Other CBE Legal Victories:
- Reduced oil company pollution by challenging a junk car buy-back program. Five oil companies used California’s pollution-trading system to buy the ability to emit greater amounts of hazardous pollution by buying and junking old cars (an alternative that the oil companies viewed as cheaper than directly decreasing their emissions). CBE won a court challenge to the junk car buy-back program. Now the companies must genuinely reduce pollution by using vapor recovery equipment on their marine tankers. CBE also won money from the oil companies for pollution mitigation. The litigation also prompted the South Coast Air Quality Management District to agree to adopt an Environmental Justice Initiative, leading to a policy change that significantly reduced the allowable cancer risk from air contaminants from existing sources.
- Blocked televangelist Pat Robertson’s attempt to fire up a long-mothballed oil refinery (Cenco) in southeastern Los Angeles.
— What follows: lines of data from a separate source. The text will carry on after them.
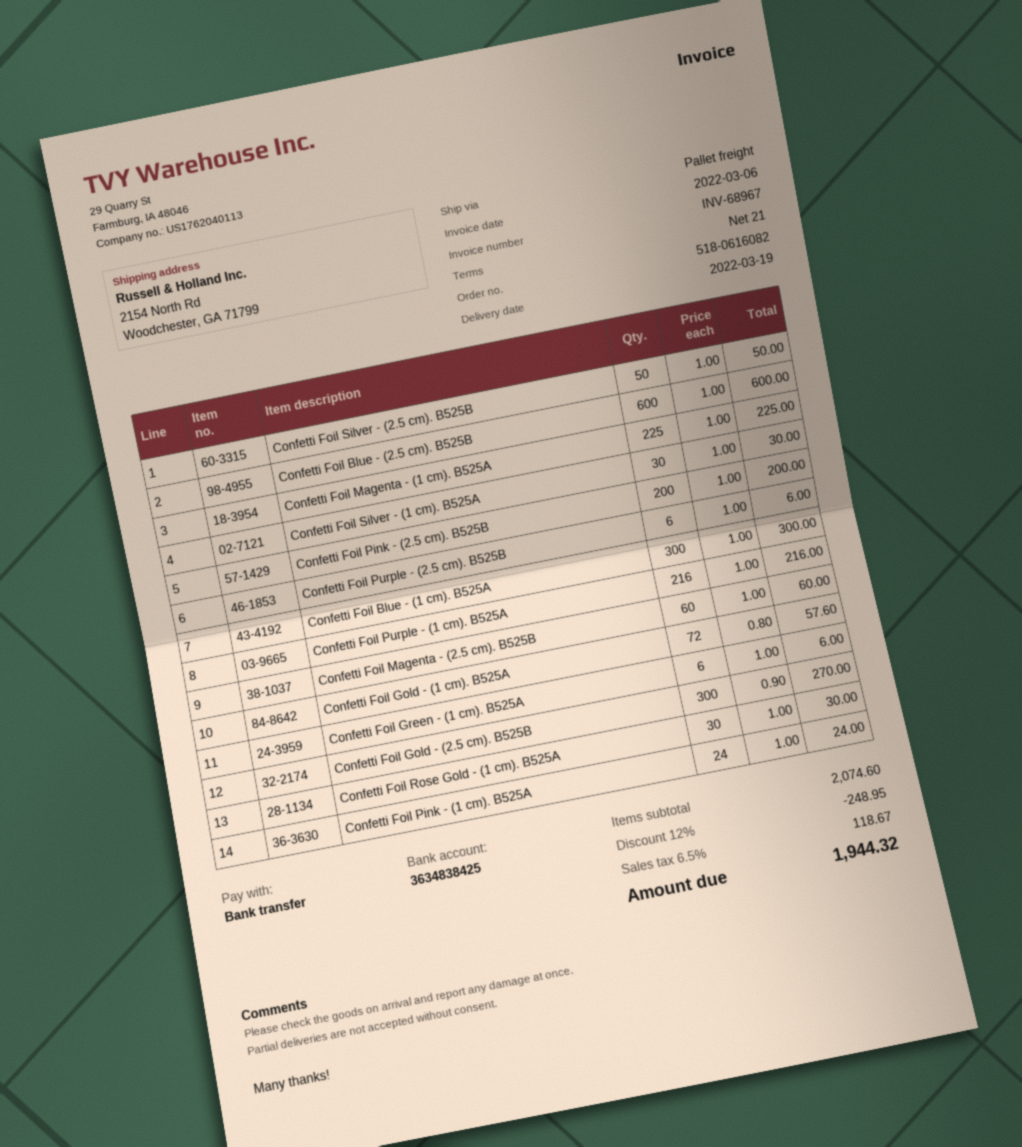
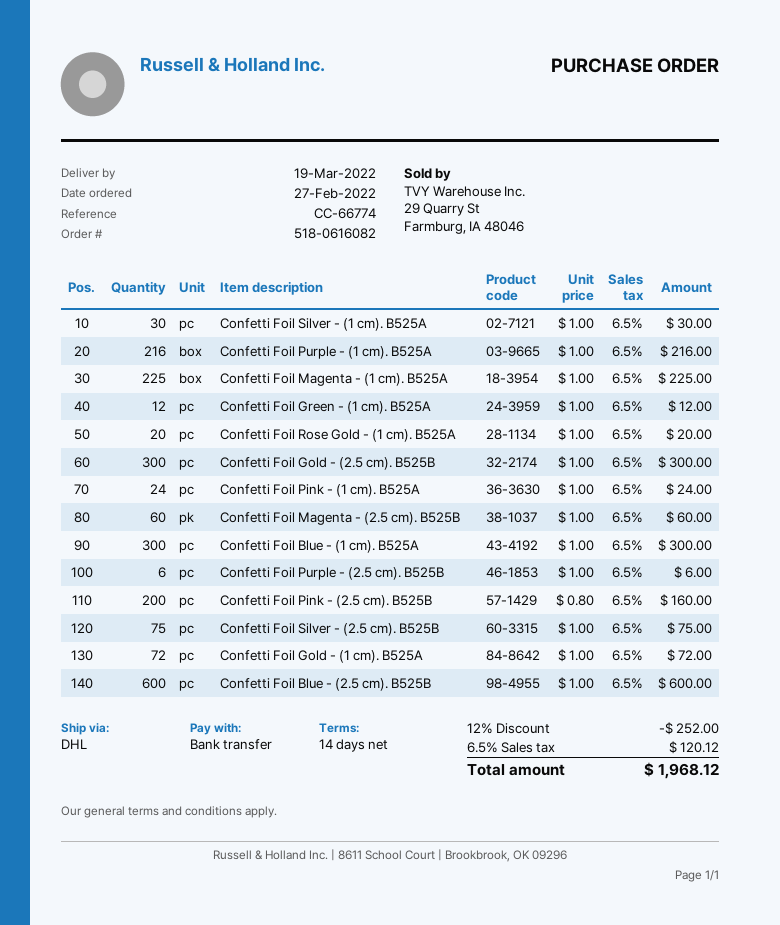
payment terms: 21 days -> 14 days
shipping method: pallet freight -> DHL
Confetti Foil Silver - (2.5 cm). B525B: 50 x 1.00 = 50.00 -> 75 x 1.00 = 75.00
Confetti Foil Pink - (2.5 cm). B525B: 200 x 1.00 = 200.00 -> 200 x 0.80 = 160.00
Confetti Foil Gold - (1 cm). B525A: 72 x 0.80 = 57.60 -> 72 x 1.00 = 72.00
Confetti Foil Green - (1 cm). B525A: 6 x 1.00 = 6.00 -> 12 x 1.00 = 12.00
Confetti Foil Gold - (2.5 cm). B525B: 300 x 0.90 = 270.00 -> 300 x 1.00 = 300.00
Confetti Foil Rose Gold - (1 cm). B525A: 30 x 1.00 = 30.00 -> 20 x 1.00 = 20.00
discount: 12% = 248.95 -> 12% = 252.00
tax: 6.5% = 118.67 -> 6.5% = 120.12
total: 1944.32 -> 1968.12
After a CBE legal and organizing campaign, Cenco gave up its plans to restart an old power plant that would have drastically added to Southern California’s air pollution. Under a settlement agreement, Cenco waived its right to open the refinery, and surrendered its permits.
- Won settlements requiring eight oil giants to clean-up over 700 MTBE-contaminated sites, including many drinking water sources. The political momentum the case helped build led to a statewide ban of MTBE by the end of 2003.
- Shut down a chrome-plating operation next door to a southeast Los Angeles-area school. Students at Suva Elementary School, their teachers and parents in the predominantly Latino community of Bell Gardens had suffered for years from health effects—including cancer—related to pollution from a chrome plating facility right on the school’s fence-line. CBE worked with parents and nearby residents and filed a lawsuit under California’s Proposition 65. Soil and water tests at the school by federal and state agencies found high levels of cancer-causing lead and chromium. The facility agreed to stop chrome plating and permanently dismantled its equipment.